TASK STATEMENT: The required output is the exact run of lines below that opens at the line with "Pantofole morbide di" and closes at the line with "total: 1480.62 -> 1626.90".

Before-and-after change records:

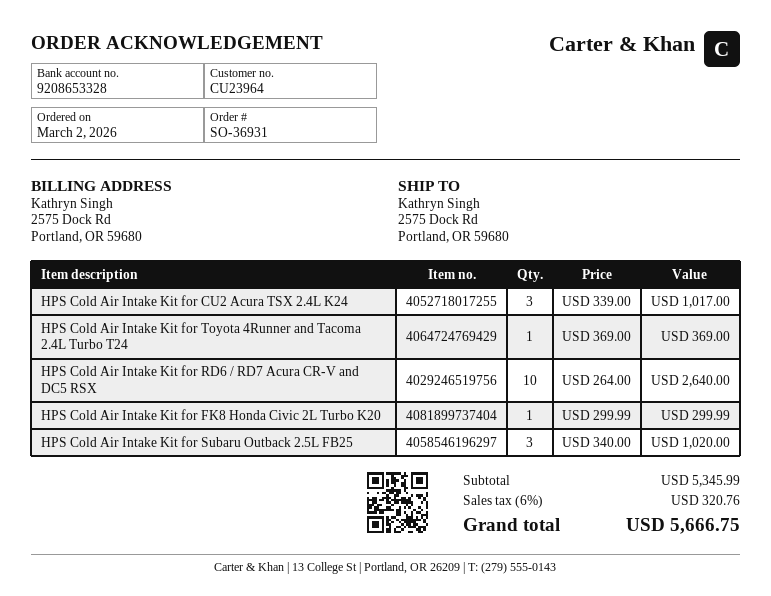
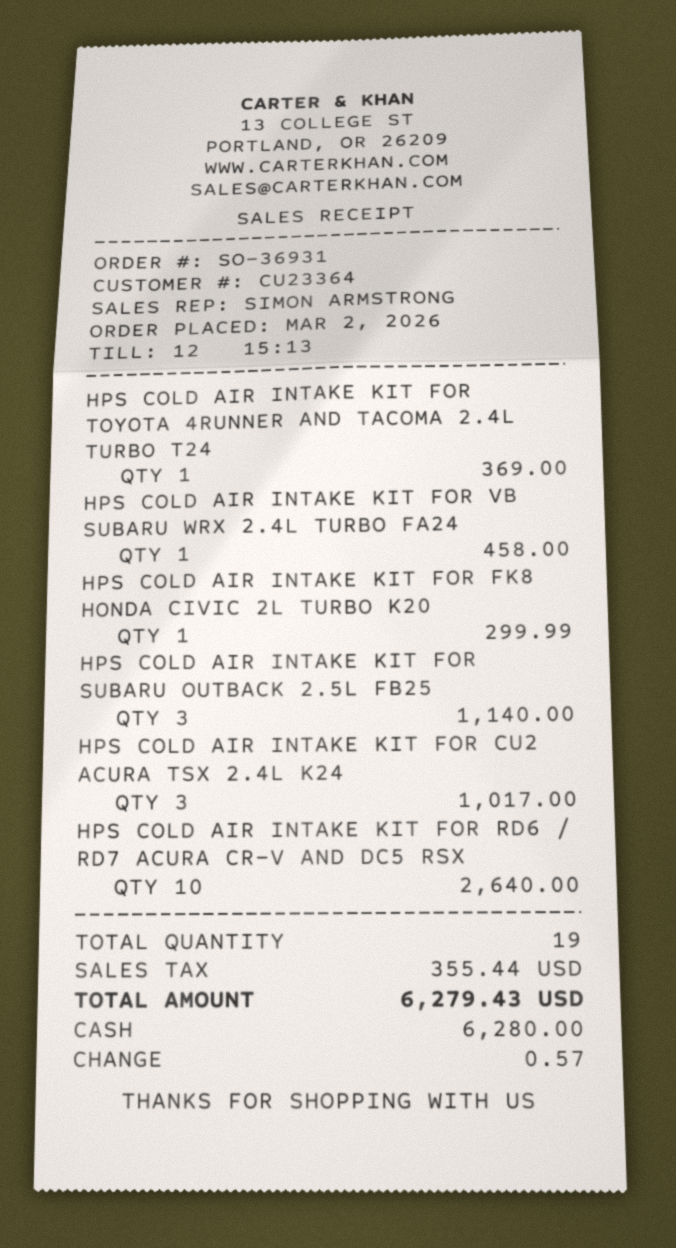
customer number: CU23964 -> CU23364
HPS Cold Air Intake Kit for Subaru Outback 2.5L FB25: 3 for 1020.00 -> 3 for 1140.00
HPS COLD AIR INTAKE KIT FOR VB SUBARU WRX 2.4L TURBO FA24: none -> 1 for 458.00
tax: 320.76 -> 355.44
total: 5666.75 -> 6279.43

==

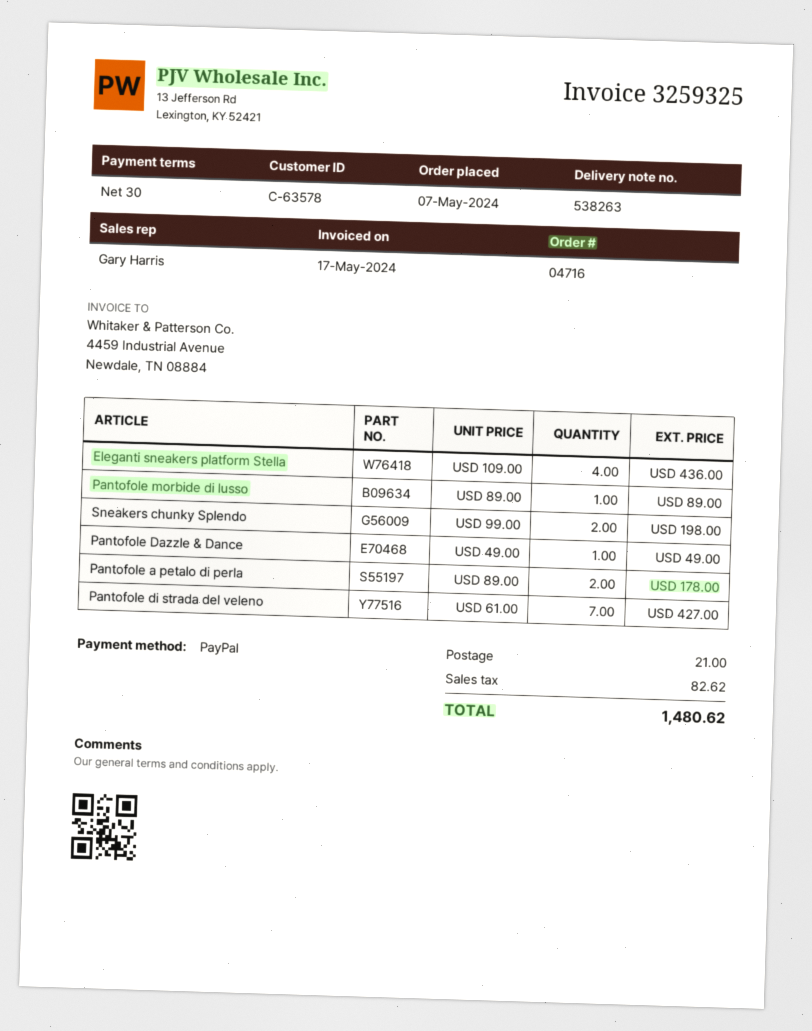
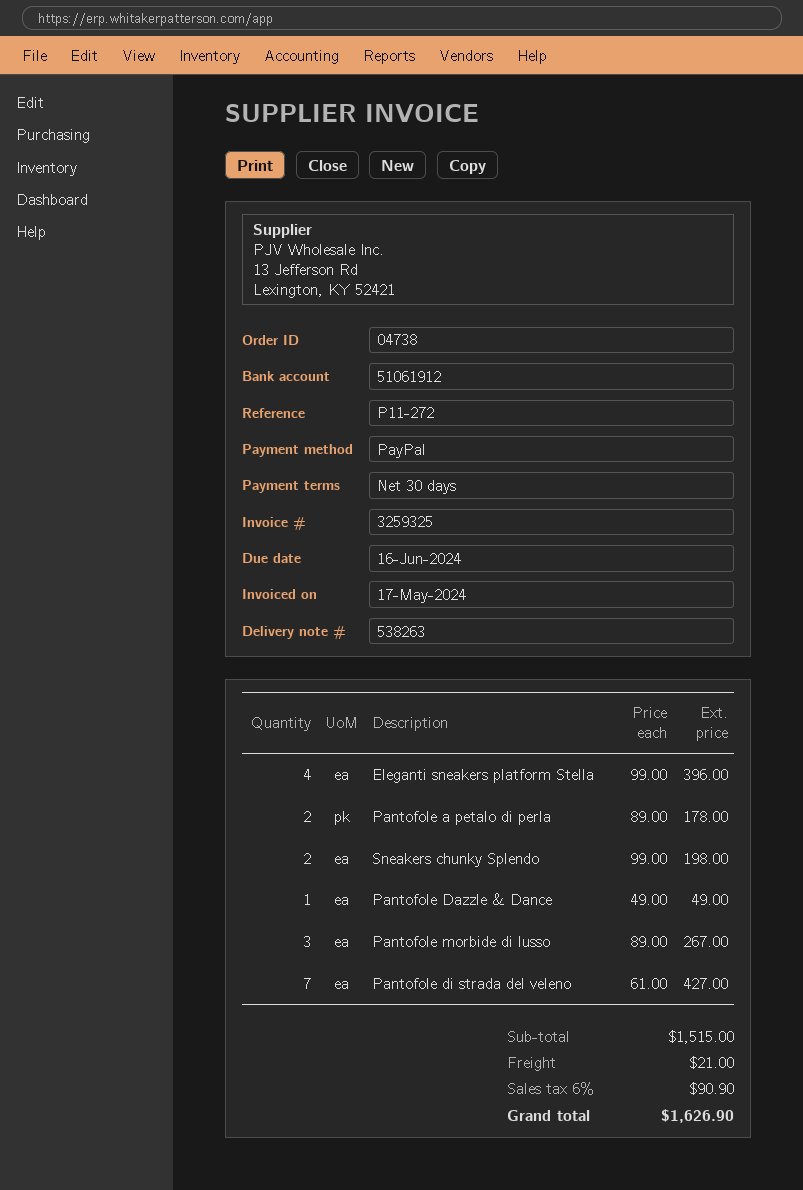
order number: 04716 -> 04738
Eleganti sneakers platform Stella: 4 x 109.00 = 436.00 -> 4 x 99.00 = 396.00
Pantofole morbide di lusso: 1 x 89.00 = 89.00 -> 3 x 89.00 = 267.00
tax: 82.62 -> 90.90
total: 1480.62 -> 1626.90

EXERCISE SOLUTION:
Pantofole morbide di lusso: 1 x 89.00 = 89.00 -> 3 x 89.00 = 267.00
tax: 82.62 -> 90.90
total: 1480.62 -> 1626.90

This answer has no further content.